Excerpts from a dataset:
============

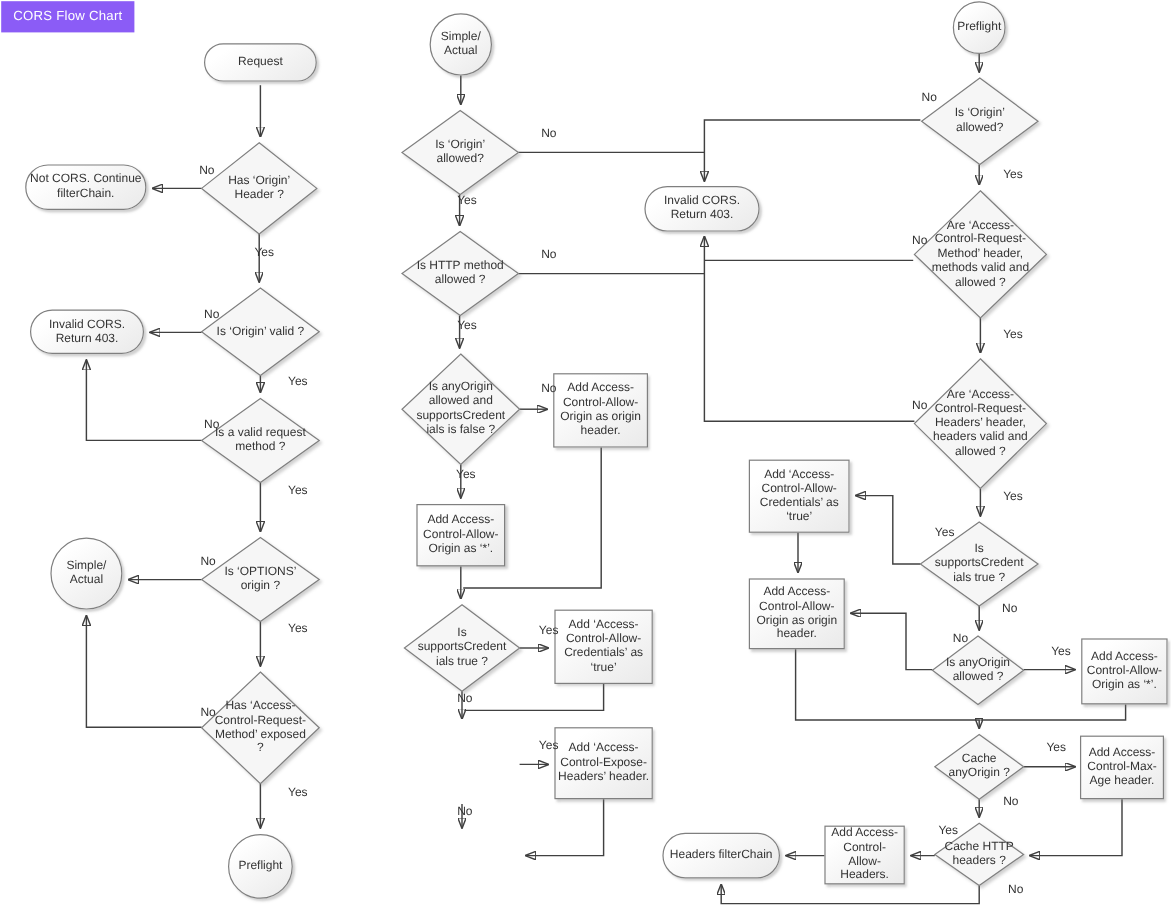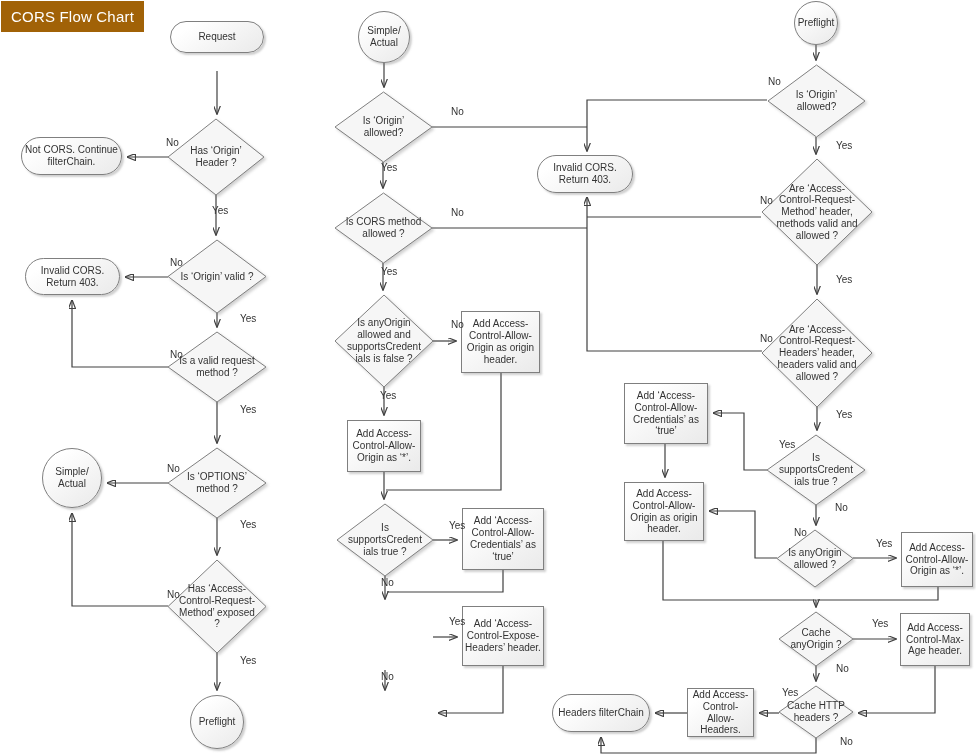--- a/index.html
+++ b/index.html
@@ -7,8 +7,8 @@
           font-family:"Liberation Sans",sans-serif;}
   .wires{position:absolute;left:0;top:0;z-index:1;}
   .wires path{stroke:#404040;stroke-width:1.2;fill:none;}
-  #title{position:absolute;left:1px;top:1px;z-index:5;background:#a16207;color:#ffffff;
-         font-size:15px;padding:7px 10px;letter-spacing:.2px;}
+  #title{position:absolute;left:1px;top:1px;z-index:5;background:#8b5cf6;color:#ffffff;
+         font-size:11px;padding:7px 10px;letter-spacing:.2px;}
   .node{position:absolute;z-index:2;display:flex;align-items:center;justify-content:center;
         text-align:center;font-size:10px;line-height:1.18;color:#333333;}
   .lbl{white-space:pre-line;position:relative;z-index:2;padding:0 1px;}

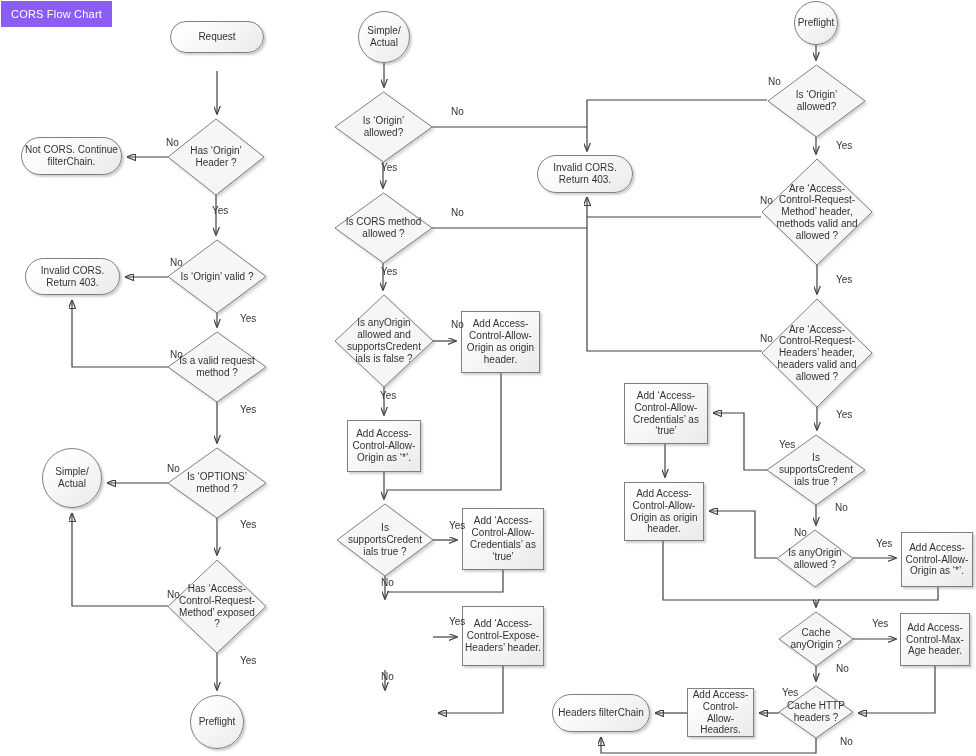--- a/index.html
+++ b/index.html
@@ -87,7 +87,7 @@
     </g>
   </svg>
 
-  <div class="node term" style="left:170px;top:21px;width:94px;height:32px">
+  <div class="node term" style="left:170px;top:36px;width:94px;height:32px">
       <span class="lbl">Request</span>
     </div>
   <div class="node diamond" style="left:168px;top:119px;width:96px;height:76px">

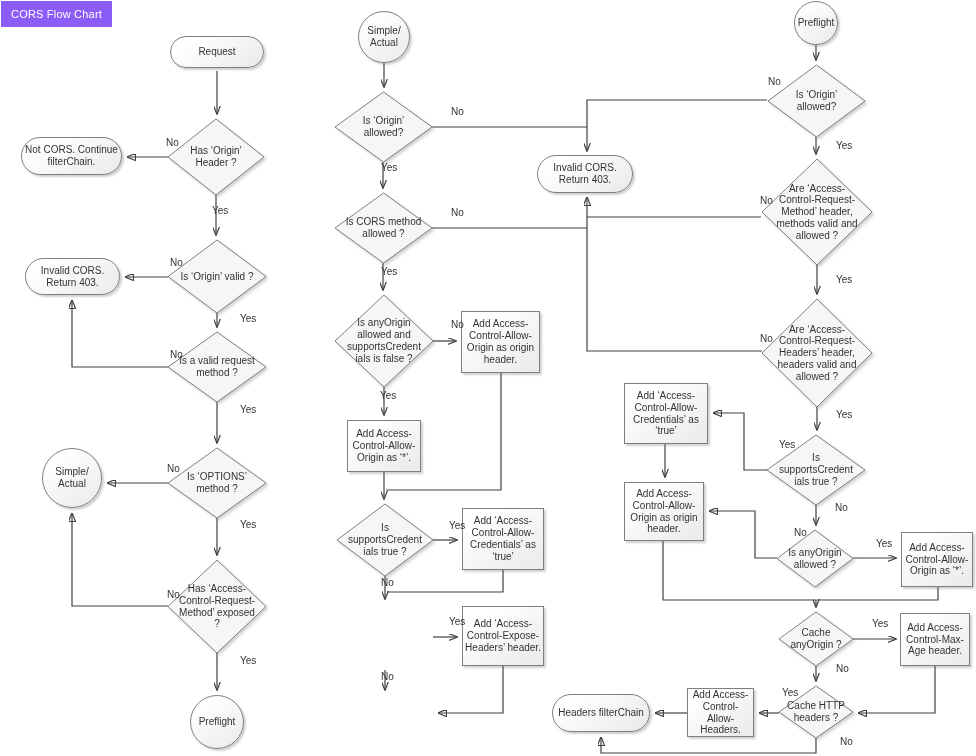--- a/index.html
+++ b/index.html
@@ -157,7 +157,7 @@
       <svg class="dshape" viewBox="0 0 100 100" preserveAspectRatio="none">
         <polygon points="50,0 100,50 50,100 0,50"></polygon>
       </svg>
-      <span class="lbl">Is CORS method
+      <span class="lbl">Is HTTP method
 allowed ?</span>
     </div>
   <div class="node diamond" style="left:335px;top:295px;width:98px;height:92px">

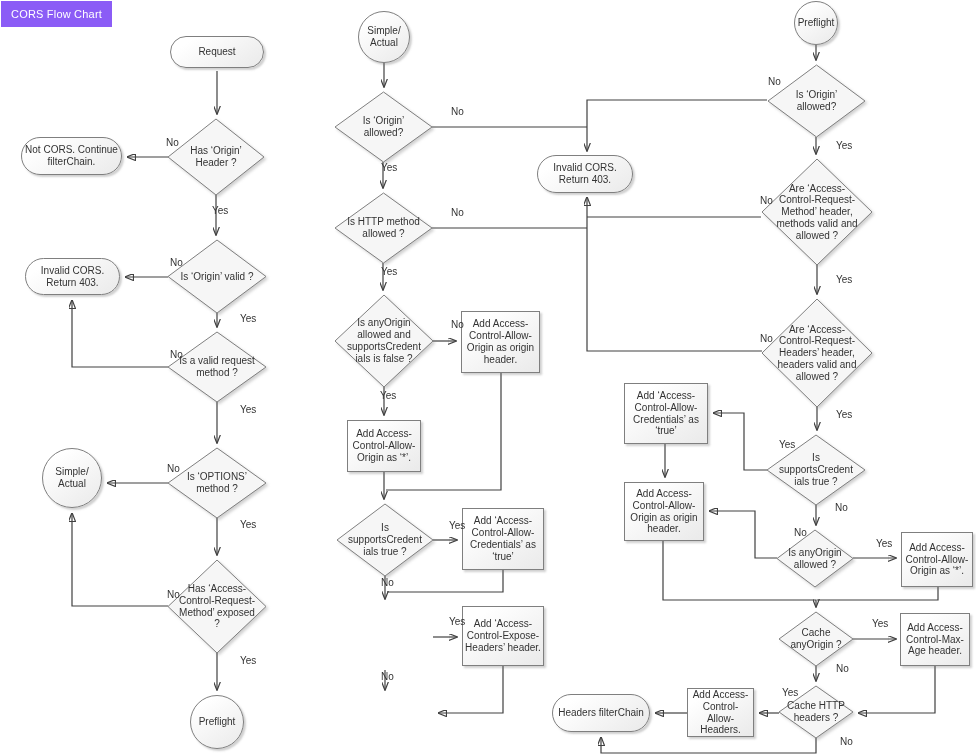--- a/index.html
+++ b/index.html
@@ -123,7 +123,7 @@
         <polygon points="50,0 100,50 50,100 0,50"></polygon>
       </svg>
       <span class="lbl">Is ‘OPTIONS’
-method ?</span>
+origin ?</span>
     </div>
   <div class="node circle" style="left:42px;top:448px;width:60px;height:60px">
       <span class="lbl">Simple/

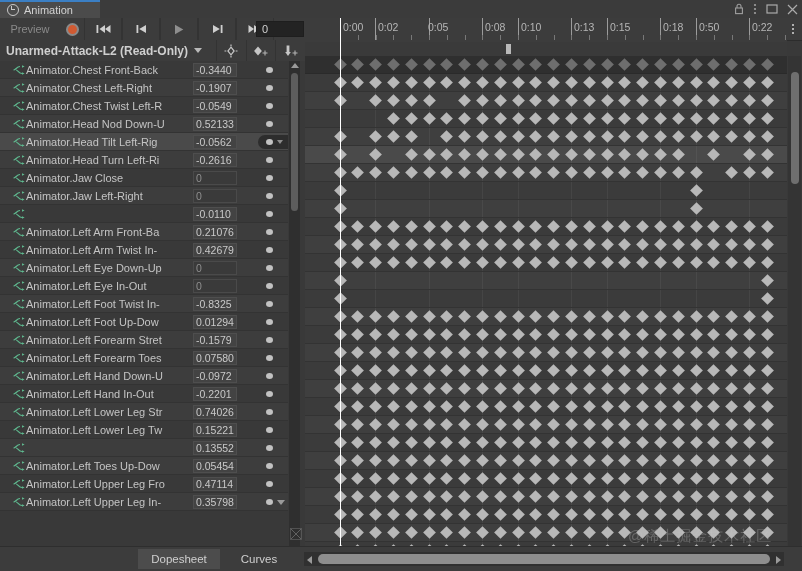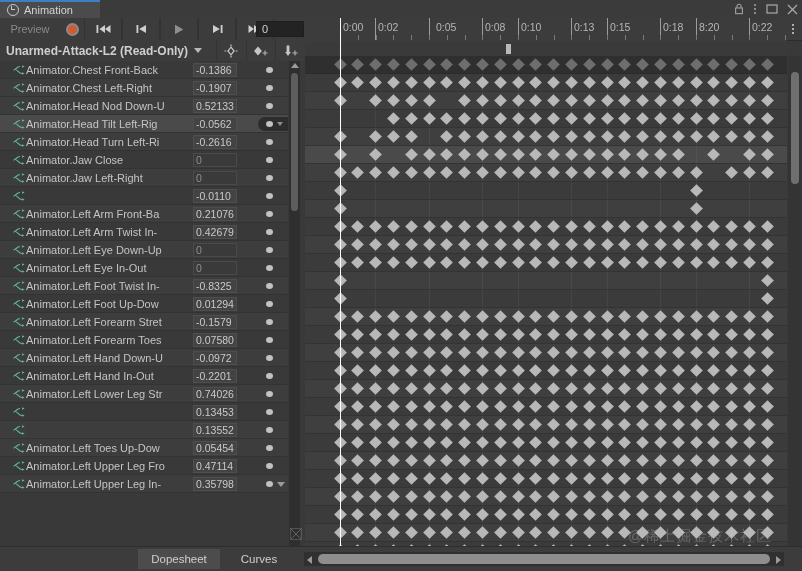--- a/index.html
+++ b/index.html
@@ -211,7 +211,7 @@
       <div class="rtick" style="left: 70px; top: 0px; width: 1px; height: 22px; background: rgb(156, 156, 156);"></div>
       <div class="rlabel" style="left: 73px;">0:02</div>
       <div class="rtick" style="left: 124px; top: 0px; width: 1px; height: 22px; background: rgb(156, 156, 156);"></div>
-      <div class="rlabel" style="left: 131px;">0:05</div>
+      <div class="rlabel" style="left: 123px;">0:05</div>
       <div class="rtick" style="left: 177px; top: 0px; width: 1px; height: 22px; background: rgb(156, 156, 156);"></div>
       <div class="rlabel" style="left: 180px;">0:08</div>
       <div class="rtick" style="left: 213px; top: 0px; width: 1px; height: 22px; background: rgb(156, 156, 156);"></div>

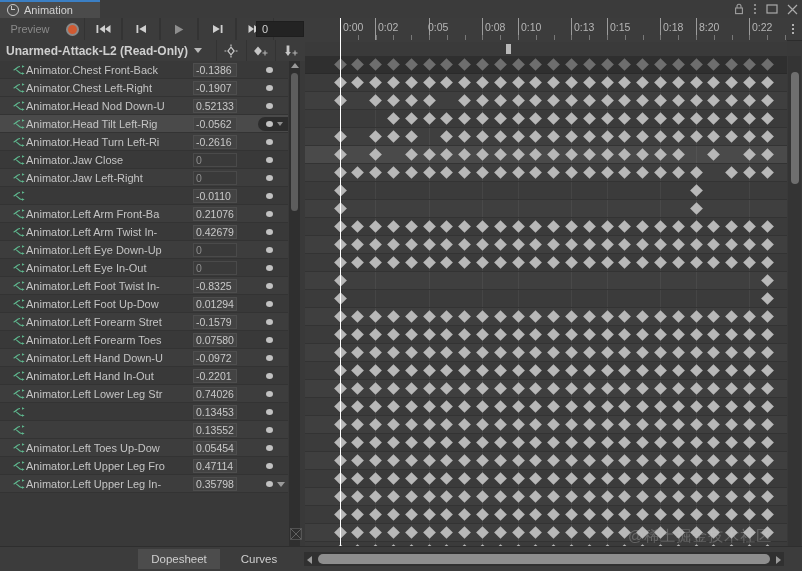--- a/index.html
+++ b/index.html
@@ -223,7 +223,7 @@
       <div class="rtick" style="left: 355px; top: 0px; width: 1px; height: 22px; background: rgb(156, 156, 156);"></div>
       <div class="rlabel" style="left: 358px;">0:18</div>
       <div class="rtick" style="left: 391px; top: 0px; width: 1px; height: 22px; background: rgb(156, 156, 156);"></div>
-      <div class="rlabel" style="left: 394px;">8:20</div>
+      <div class="rlabel" style="left: 394px;">0:50</div>
       <div class="rtick" style="left: 444px; top: 0px; width: 1px; height: 22px; background: rgb(156, 156, 156);"></div>
       <div class="rlabel" style="left: 447px;">0:22</div>
       <div class="rtick" style="left: 35px; top: 17px; width: 1px; height: 5px; background: rgb(120, 120, 120);"></div>

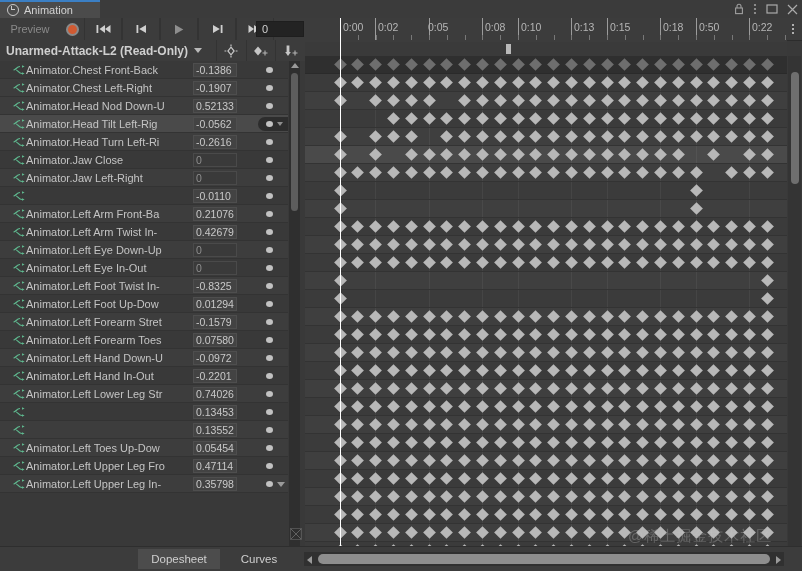--- a/index.html
+++ b/index.html
@@ -275,7 +275,7 @@
           </svg>
         </span>
         <span class="pname">Animator.Chest Front-Back</span>
-        <span class="pval">-0.1386</span>
+        <span class="pval">-0.3440</span>
         <span class="pdot"></span>
       </div>
       <div class="prow alt">

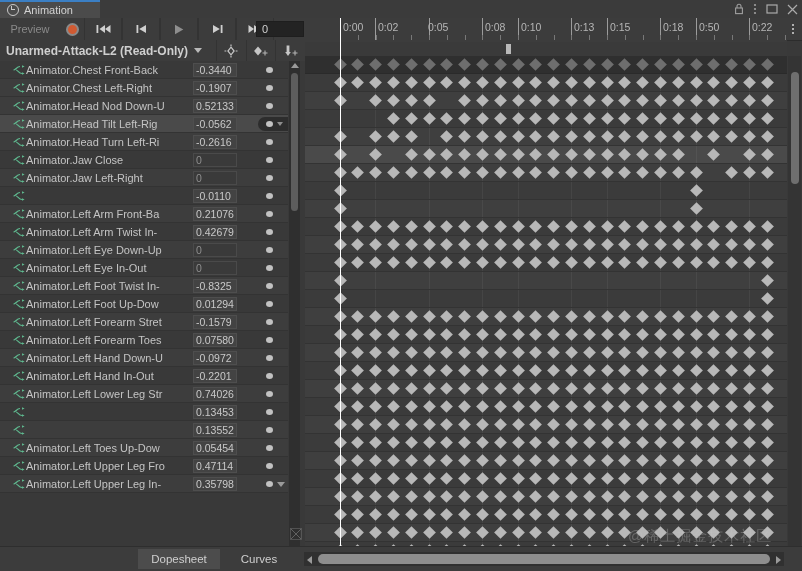--- a/index.html
+++ b/index.html
@@ -291,6 +291,19 @@
         <span class="pval">-0.1907</span>
         <span class="pdot"></span>
       </div>
+      <div class="prow even">
+        <span class="curveico">
+          <svg width="12" height="10" viewBox="0 0 12 10">
+            <path d="M0.5 5 C3 5 3.5 1.5 7 1.5" stroke="#5fb98f" stroke-width="1.2" fill="none"></path>
+            <path d="M3 5 C5 5 5.5 8.5 9 8.5" stroke="#5fb98f" stroke-width="1.2" fill="none"></path>
+            <path d="M9 0.3 L11.6 1.5 L9 2.7 Z" fill="#5fb98f"></path>
+            <path d="M9 7.3 L11.6 8.5 L9 9.7 Z" fill="#5fb98f"></path>
+          </svg>
+        </span>
+        <span class="pname">Animator.Chest Twist Left-R</span>
+        <span class="pval">-0.0549</span>
+        <span class="pdot"></span>
+      </div>
       <div class="prow alt">
         <span class="curveico">
           <svg width="12" height="10" viewBox="0 0 12 10">

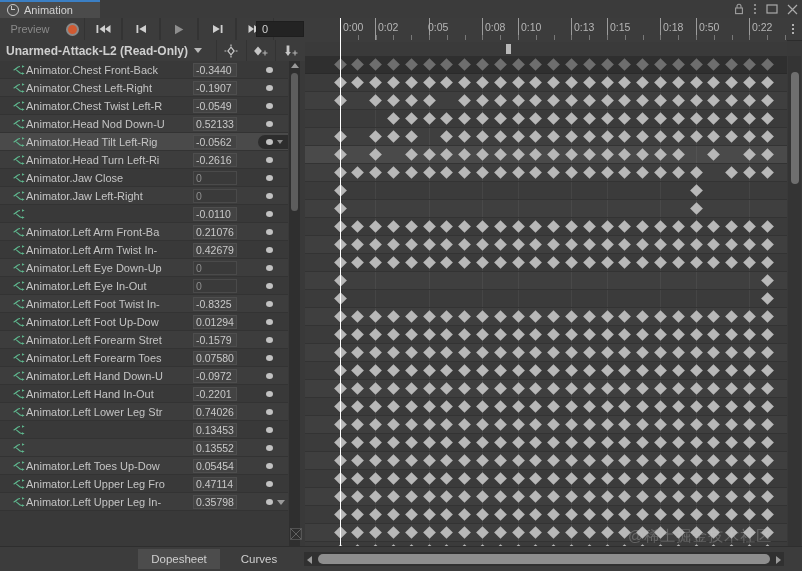--- a/index.html
+++ b/index.html
@@ -535,6 +535,7 @@
             <path d="M9 7.3 L11.6 8.5 L9 9.7 Z" fill="#5fb98f"></path>
           </svg>
         </span>
+        <span class="pname">Animator.Left Lower Leg Tw</span>
         <span class="pval">0.13453</span>
         <span class="pdot"></span>
       </div>

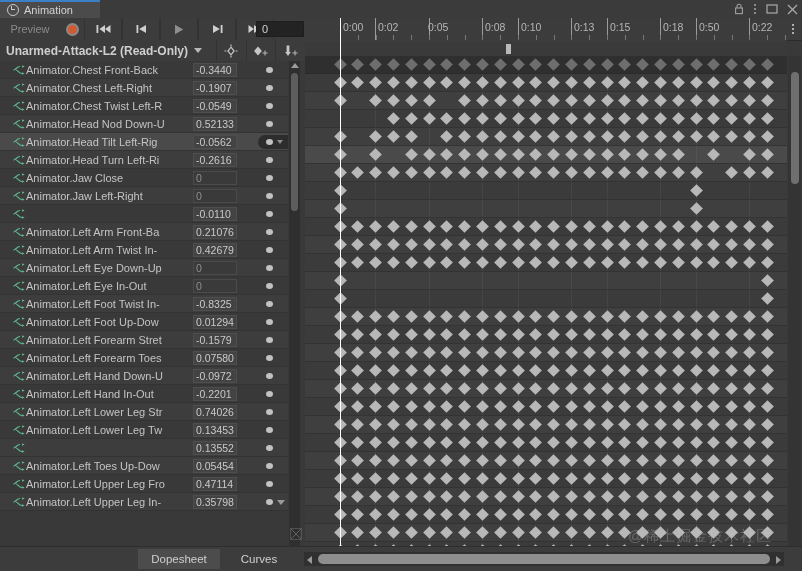--- a/index.html
+++ b/index.html
@@ -536,7 +536,7 @@
           </svg>
         </span>
         <span class="pname">Animator.Left Lower Leg Tw</span>
-        <span class="pval">0.13453</span>
+        <span class="pval">0.15221</span>
         <span class="pdot"></span>
       </div>
       <div class="prow alt">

============

Using the data above, count every line that contains the word "align", then give the count and nothing more.

2